**Your task**: Every line in the listing below from the one with "[321,211,529,226] [63,230,100,242] two" through the one with "(1009, 325) none" is to be reproduced exactly, both ends included; leave out the rest.

**Dataset excerpts**:

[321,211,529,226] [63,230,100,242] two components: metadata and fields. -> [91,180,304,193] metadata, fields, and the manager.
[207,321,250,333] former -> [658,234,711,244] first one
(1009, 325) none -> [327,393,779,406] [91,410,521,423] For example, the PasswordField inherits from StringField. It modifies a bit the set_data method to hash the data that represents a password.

* * *

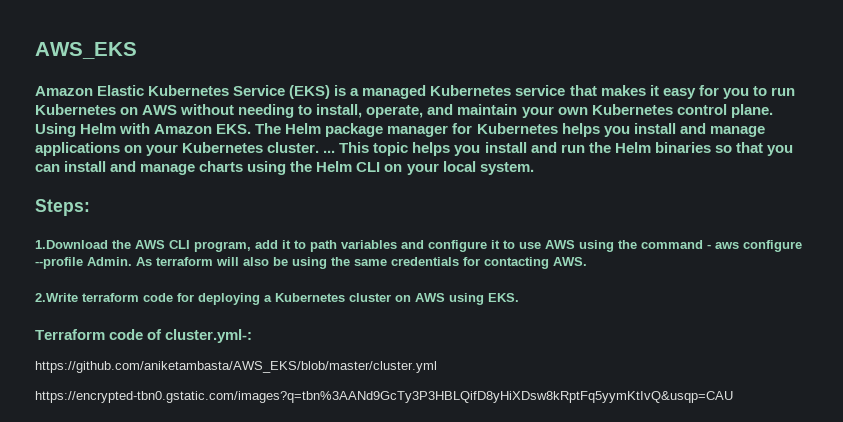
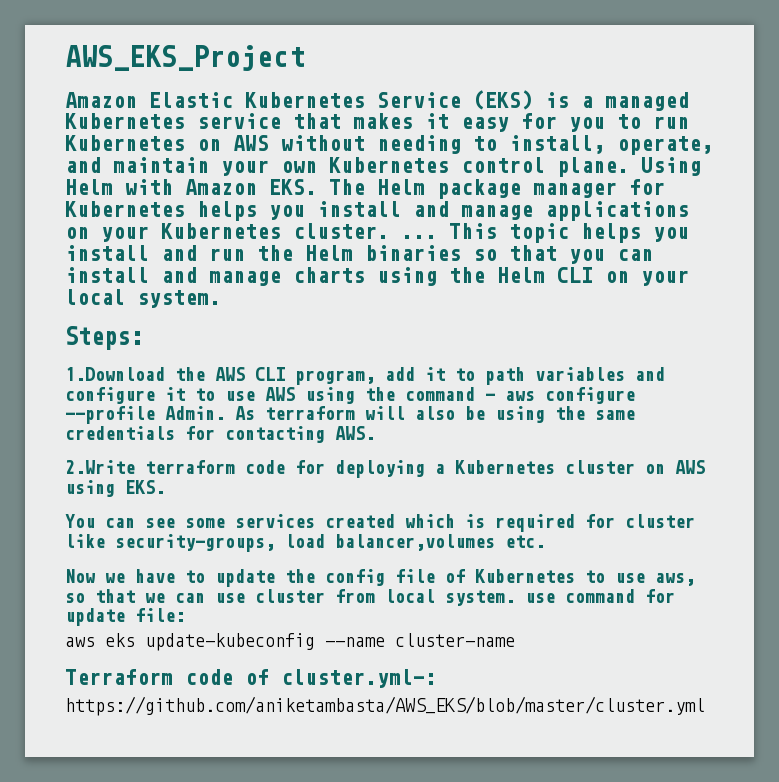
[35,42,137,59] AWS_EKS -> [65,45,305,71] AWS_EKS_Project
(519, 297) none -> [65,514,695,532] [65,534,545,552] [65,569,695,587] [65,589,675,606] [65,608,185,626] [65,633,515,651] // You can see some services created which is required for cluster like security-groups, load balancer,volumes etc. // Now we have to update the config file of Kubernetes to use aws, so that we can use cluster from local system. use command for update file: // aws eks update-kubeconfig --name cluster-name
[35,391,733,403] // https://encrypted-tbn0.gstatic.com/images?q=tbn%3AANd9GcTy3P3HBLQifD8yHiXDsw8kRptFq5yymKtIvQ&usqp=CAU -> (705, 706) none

**Response to the exercise**:
[321,211,529,226] [63,230,100,242] two components: metadata and fields. -> [91,180,304,193] metadata, fields, and the manager.
[207,321,250,333] former -> [658,234,711,244] first one
(1009, 325) none -> [327,393,779,406] [91,410,521,423] For example, the PasswordField inherits from StringField. It modifies a bit the set_data method to hash the data that represents a password.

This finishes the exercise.